Point the front wheel forward

Wheel forward

 

I never want my blog to be political.

At least not overly so. I would try to keep my politics to issues of two wheels.

So this is hopefully my first and last, political blog piece.

I spent the weekend trying to bury myself under a rock. And when that rock didn’t bury me deep enough, I tried to find another. And another. And another. It seems that there simply aren’t enough rocks to cover me completely, so I’m gazing reluctantly at a new sky, one that is cloudy and turbulent and currently, dark.

As much as I’d like to cling to sinking wreckage, there is no going back. We’re not part of political Europe anymore and we have to get on with it. I’m deeply saddened, but that helps utterly no-one, not me, not my friends and colleagues and least of all my family. So. Here’s what I’m going to do.

Point my front wheel forward and let the back wheel follow.

The referendum exposed gaping wounds in society. At every turn, I’m going to do my tiny little bit to heal them. A smile perhaps, to someone who needs one. Support, when some is lacking.

When the sky is dark, a chink of light is most welcome.  I’m not going to fixate on what we’ve lost. The best weapons at my disposal are bikes and cameras and keyboards.  More people on bikes the target. Copenhagen will shortly be a foreign destination, but I want to see every city in Britain, take on its urban characteristics. Highlight the gorgeous and espouse the sensible.

Community. Community. Community. Ours are battered and tattered. I’m going to put my energies into community endeavours with fervour and optimism. ‘Be the change you want to see’ is a cliché and a truth.

So that’s it. It’s been political. It’s been cathartic. I’m done. Business as – almost – usual from here on in.

16 replies »

  1. You have more optimism than me and I like your approach. My 17 year old daughter however is still incandescent with rage at being betrayed by her selfish, self-centered elders. Perhaps your blog is the inspiration I need to finally get her out on a bike?

    Good luck out there.

    • Thank you. Believe me, I do entirely understand her rage. I was so upset over the weekend that whilst sat on the sofa, my 9 year old daughter walked up to me and rubbed my head. “Your sad about Europe, aren’t you Daddy?”, “Yes” I replied. “Daddy, I’m sorry” she said and gave me a kiss on the cheek. Now we can mire ourselves in pessimism or we can try and positively influence the new future that we face. I’m plumping for the latter.

  2. Felt the same, perhaps we can all try to follow your lead, just because we’re not happy about it, we can’t let it spoil our lives.

  3. Incredibly well put. Change starts within(another cliche but it fits). Community is the start.

    No peace in the world without peace in the nations
    No peace in the nations without peace in the town
    No peace in the town without peace in the home
    No peace in the home without peace in the heart

    Tao Te Ching

  4. Still haven’t updated my blog since Thursday. I’m afraid that I won’t be able to control my feelings as well as you if I start writing… On the plus side, the French Alps are helping calm me down a bit (if only by kicking my backside!), so maybe tomorrow I’ll be able to focus on the trip rather than the craziness at home. Maybe…

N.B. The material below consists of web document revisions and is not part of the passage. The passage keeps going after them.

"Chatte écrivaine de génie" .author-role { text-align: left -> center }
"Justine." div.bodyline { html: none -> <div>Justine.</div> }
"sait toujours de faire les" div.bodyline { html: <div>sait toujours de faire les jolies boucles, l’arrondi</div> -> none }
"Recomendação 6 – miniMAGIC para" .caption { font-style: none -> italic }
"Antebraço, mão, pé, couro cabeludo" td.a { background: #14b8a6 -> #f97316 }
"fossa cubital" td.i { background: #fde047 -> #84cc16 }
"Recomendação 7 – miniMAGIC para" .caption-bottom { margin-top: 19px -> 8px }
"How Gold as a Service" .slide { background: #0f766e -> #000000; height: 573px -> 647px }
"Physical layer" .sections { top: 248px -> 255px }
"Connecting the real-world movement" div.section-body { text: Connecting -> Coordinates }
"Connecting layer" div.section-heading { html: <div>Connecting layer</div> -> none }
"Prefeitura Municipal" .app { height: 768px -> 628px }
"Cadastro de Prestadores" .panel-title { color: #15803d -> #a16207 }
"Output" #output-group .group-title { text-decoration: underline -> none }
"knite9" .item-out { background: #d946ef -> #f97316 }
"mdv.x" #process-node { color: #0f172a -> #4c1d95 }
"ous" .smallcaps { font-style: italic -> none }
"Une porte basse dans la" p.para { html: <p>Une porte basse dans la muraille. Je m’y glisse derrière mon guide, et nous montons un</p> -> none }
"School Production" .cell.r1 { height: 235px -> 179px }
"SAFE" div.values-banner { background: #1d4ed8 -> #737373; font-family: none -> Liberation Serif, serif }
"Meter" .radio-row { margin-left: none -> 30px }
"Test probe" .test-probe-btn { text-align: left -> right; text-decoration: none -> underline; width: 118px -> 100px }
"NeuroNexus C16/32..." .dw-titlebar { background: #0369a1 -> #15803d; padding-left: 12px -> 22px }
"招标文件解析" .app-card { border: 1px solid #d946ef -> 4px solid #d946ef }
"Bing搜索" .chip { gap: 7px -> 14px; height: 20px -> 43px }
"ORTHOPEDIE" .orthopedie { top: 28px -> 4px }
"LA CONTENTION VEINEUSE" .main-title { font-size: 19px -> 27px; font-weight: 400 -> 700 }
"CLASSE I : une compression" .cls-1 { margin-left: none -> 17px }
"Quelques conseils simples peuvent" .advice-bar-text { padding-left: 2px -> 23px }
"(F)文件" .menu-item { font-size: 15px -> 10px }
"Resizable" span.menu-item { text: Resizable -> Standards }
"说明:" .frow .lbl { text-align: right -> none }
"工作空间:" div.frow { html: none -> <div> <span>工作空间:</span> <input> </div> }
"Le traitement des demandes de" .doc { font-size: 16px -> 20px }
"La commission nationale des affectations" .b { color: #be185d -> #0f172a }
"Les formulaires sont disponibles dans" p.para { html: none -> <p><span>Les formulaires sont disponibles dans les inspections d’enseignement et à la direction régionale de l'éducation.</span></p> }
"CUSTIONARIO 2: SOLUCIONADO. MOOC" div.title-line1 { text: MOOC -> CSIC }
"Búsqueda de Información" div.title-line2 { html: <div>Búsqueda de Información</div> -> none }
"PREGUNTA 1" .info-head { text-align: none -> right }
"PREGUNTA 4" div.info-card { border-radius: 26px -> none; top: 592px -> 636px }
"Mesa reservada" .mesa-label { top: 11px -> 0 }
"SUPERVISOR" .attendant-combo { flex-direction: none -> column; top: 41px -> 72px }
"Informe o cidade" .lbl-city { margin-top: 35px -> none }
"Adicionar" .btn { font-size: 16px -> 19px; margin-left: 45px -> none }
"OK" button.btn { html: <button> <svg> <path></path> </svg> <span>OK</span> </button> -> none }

  5. I agree with everything you and your commenters say. The deed is now done and we can’t go backwards so forwards we should go and if we want a positive outcome we have to put positive spirit in.

    • Well said and thanks for posting a supportive comment. The sun is shining this morning – in Cardiff at least – the bikes are being readied; best wheel forward (in my experience, usually the front one).

  6. Absolutely Simon – I woke up that fateful morning feeling as though a black cloud had descended. Went surfing – in silence, my surfsistas feeling the same incomprehension bordering on rage. I noticed over the next few days that I was starting to look at people with suspicion, noticing differences, losing some of my characteristic open friendliness. Of course this doesn’t help – and your post was a timely reminder to wake up to the future with as much compassion and equanimity as I can muster.

    • I recognise both the sentiments and the actions. I’ve had to check my behaviour, stop myself from speculating how people voted. They were duped of course and as such, victims like the rest of us. Onwards and upwards though. Let’s make the best of a bad job.